▶ _Problem details_
When you reach the line containing "- However, if" in the entries below, begin reproducing lines exactly, and stop once the line containing "- chmod +x scripts/setup_manus.sh" is done.

▶ _Records_
§ §
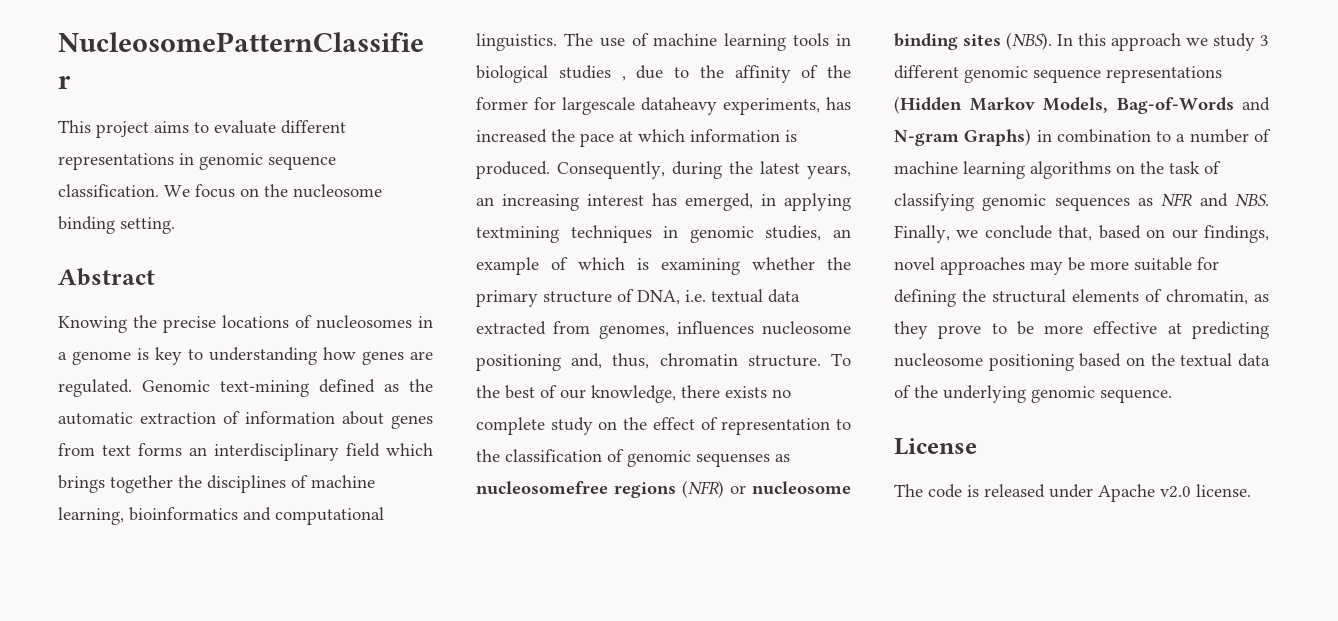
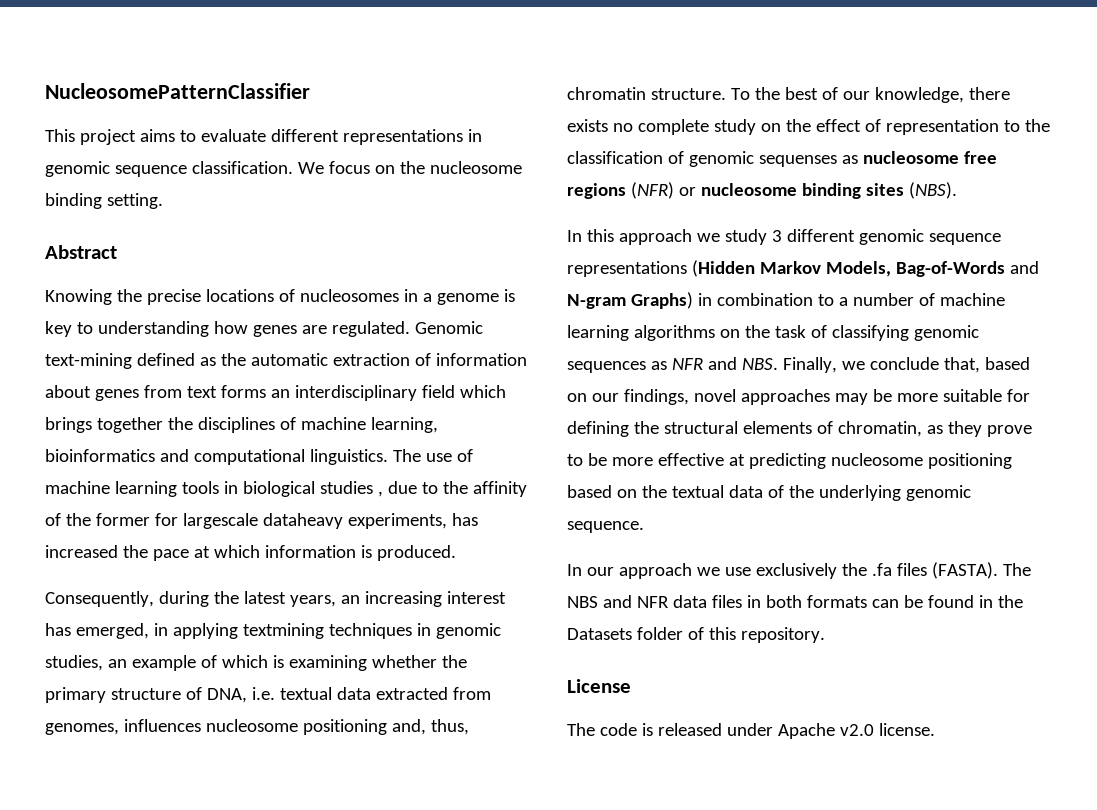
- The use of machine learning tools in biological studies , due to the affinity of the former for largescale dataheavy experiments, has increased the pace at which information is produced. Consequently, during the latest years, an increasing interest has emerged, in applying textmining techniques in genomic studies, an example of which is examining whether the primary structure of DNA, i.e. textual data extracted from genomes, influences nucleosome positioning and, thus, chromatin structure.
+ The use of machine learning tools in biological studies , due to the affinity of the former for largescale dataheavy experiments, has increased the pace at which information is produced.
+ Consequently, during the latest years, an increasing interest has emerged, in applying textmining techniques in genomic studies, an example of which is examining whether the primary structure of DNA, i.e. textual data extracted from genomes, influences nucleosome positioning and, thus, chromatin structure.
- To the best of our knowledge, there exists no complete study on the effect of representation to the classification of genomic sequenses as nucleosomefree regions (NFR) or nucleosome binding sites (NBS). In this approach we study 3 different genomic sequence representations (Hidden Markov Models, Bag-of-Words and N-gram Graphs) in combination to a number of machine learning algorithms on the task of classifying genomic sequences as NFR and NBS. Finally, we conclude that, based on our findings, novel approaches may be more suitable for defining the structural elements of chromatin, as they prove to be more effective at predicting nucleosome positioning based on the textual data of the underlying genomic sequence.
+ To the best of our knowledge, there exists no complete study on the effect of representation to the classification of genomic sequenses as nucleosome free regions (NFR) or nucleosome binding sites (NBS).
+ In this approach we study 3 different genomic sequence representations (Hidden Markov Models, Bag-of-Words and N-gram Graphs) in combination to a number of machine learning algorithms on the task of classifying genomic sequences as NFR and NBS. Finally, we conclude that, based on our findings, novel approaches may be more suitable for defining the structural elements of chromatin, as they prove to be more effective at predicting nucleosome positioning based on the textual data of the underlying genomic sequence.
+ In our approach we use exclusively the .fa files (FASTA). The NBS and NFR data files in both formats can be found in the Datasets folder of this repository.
§ §
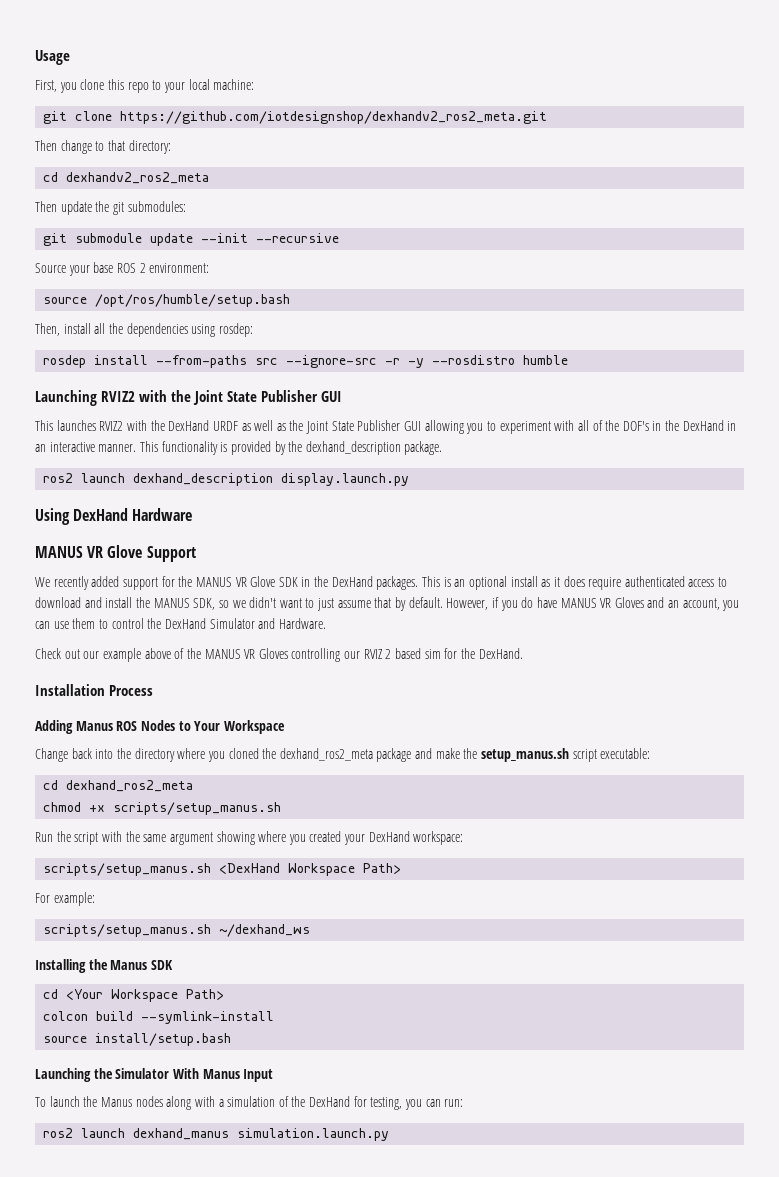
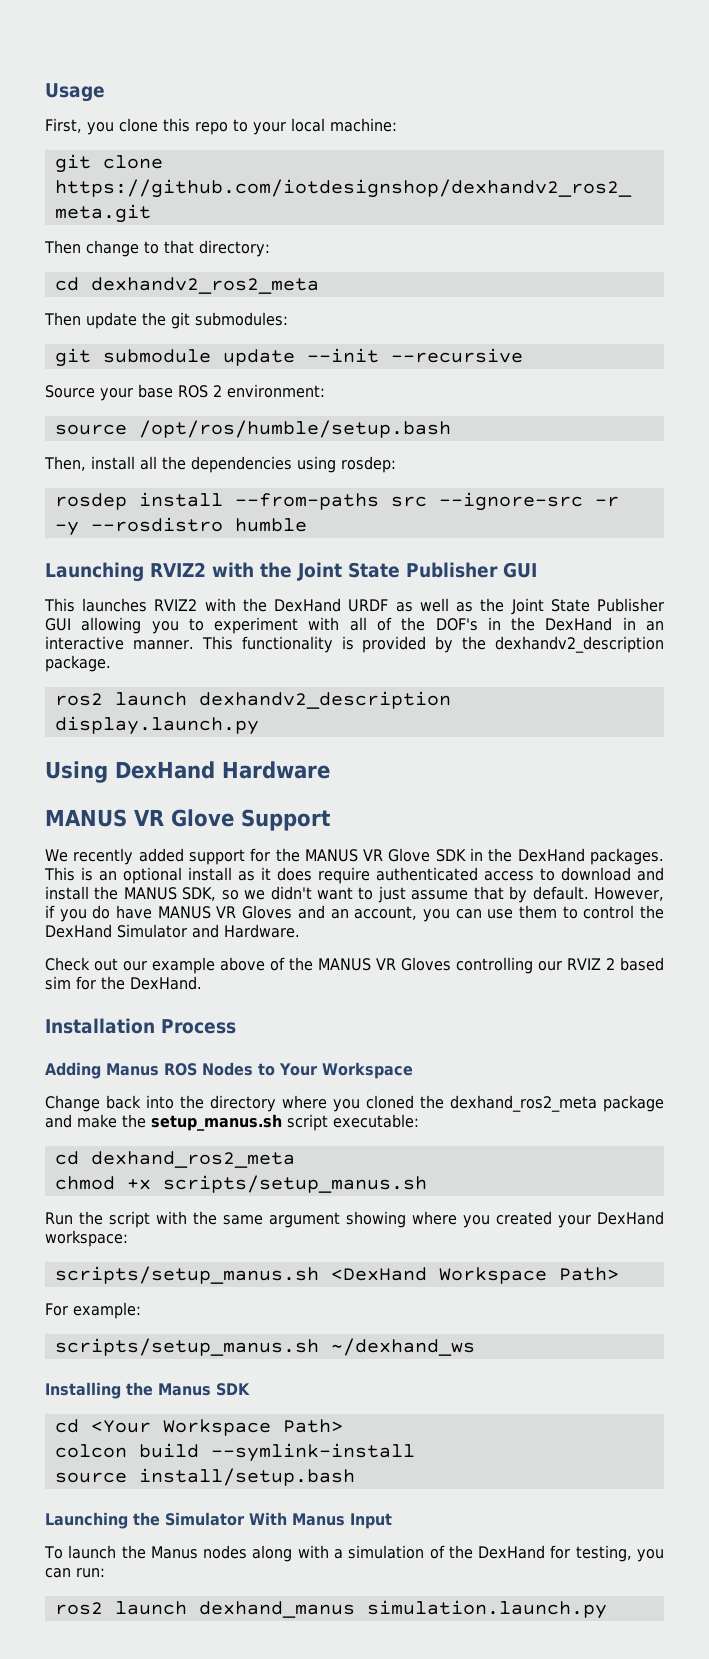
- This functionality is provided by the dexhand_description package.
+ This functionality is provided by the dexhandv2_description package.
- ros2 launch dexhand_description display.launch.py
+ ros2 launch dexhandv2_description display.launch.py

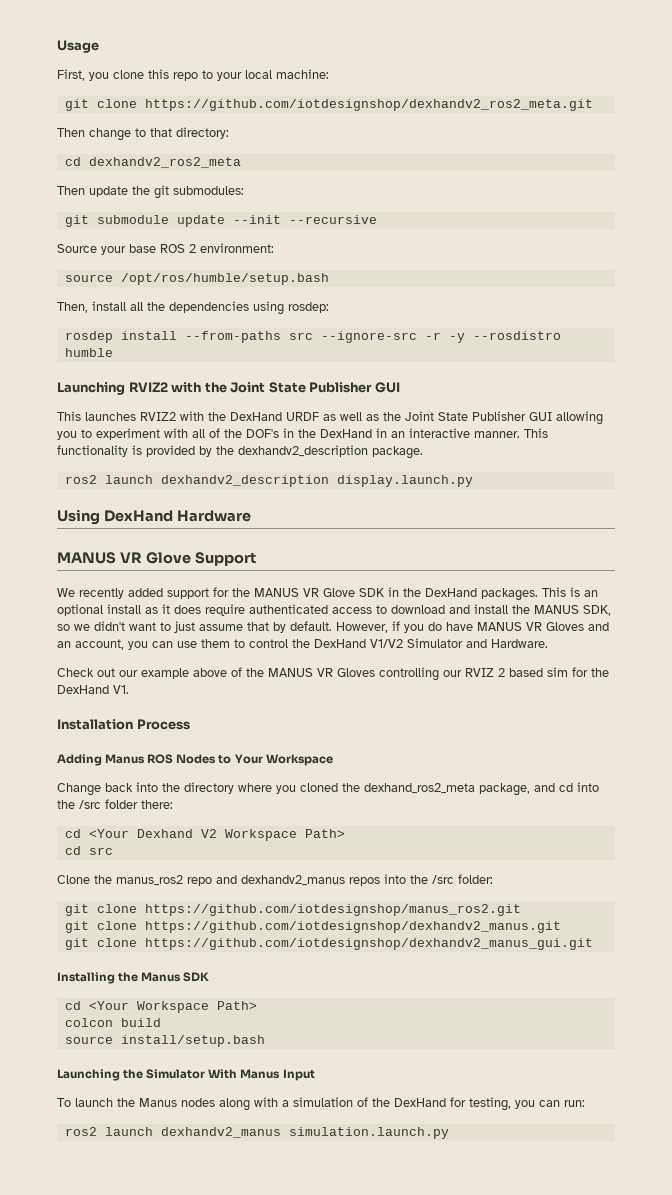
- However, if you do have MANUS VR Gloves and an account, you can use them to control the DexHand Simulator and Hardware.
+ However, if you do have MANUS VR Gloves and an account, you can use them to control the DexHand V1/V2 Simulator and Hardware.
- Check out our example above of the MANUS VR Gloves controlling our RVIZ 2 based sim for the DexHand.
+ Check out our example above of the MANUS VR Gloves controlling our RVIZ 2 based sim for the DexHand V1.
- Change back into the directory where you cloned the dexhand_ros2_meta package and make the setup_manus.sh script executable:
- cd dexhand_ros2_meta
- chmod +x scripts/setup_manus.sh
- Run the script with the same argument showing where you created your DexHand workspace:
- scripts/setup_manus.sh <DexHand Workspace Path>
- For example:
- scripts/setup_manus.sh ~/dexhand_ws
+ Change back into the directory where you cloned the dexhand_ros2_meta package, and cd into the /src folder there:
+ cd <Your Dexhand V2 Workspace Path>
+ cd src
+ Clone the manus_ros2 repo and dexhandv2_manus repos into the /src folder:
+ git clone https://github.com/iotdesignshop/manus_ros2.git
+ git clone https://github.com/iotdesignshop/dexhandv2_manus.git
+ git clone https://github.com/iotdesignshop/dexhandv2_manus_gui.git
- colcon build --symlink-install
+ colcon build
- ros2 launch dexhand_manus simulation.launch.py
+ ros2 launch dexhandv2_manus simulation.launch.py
§ §
▶ _Solution for this exercise_
- However, if you do have MANUS VR Gloves and an account, you can use them to control the DexHand Simulator and Hardware.
+ However, if you do have MANUS VR Gloves and an account, you can use them to control the DexHand V1/V2 Simulator and Hardware.
- Check out our example above of the MANUS VR Gloves controlling our RVIZ 2 based sim for the DexHand.
+ Check out our example above of the MANUS VR Gloves controlling our RVIZ 2 based sim for the DexHand V1.
- Change back into the directory where you cloned the dexhand_ros2_meta package and make the setup_manus.sh script executable:
- cd dexhand_ros2_meta
- chmod +x scripts/setup_manus.sh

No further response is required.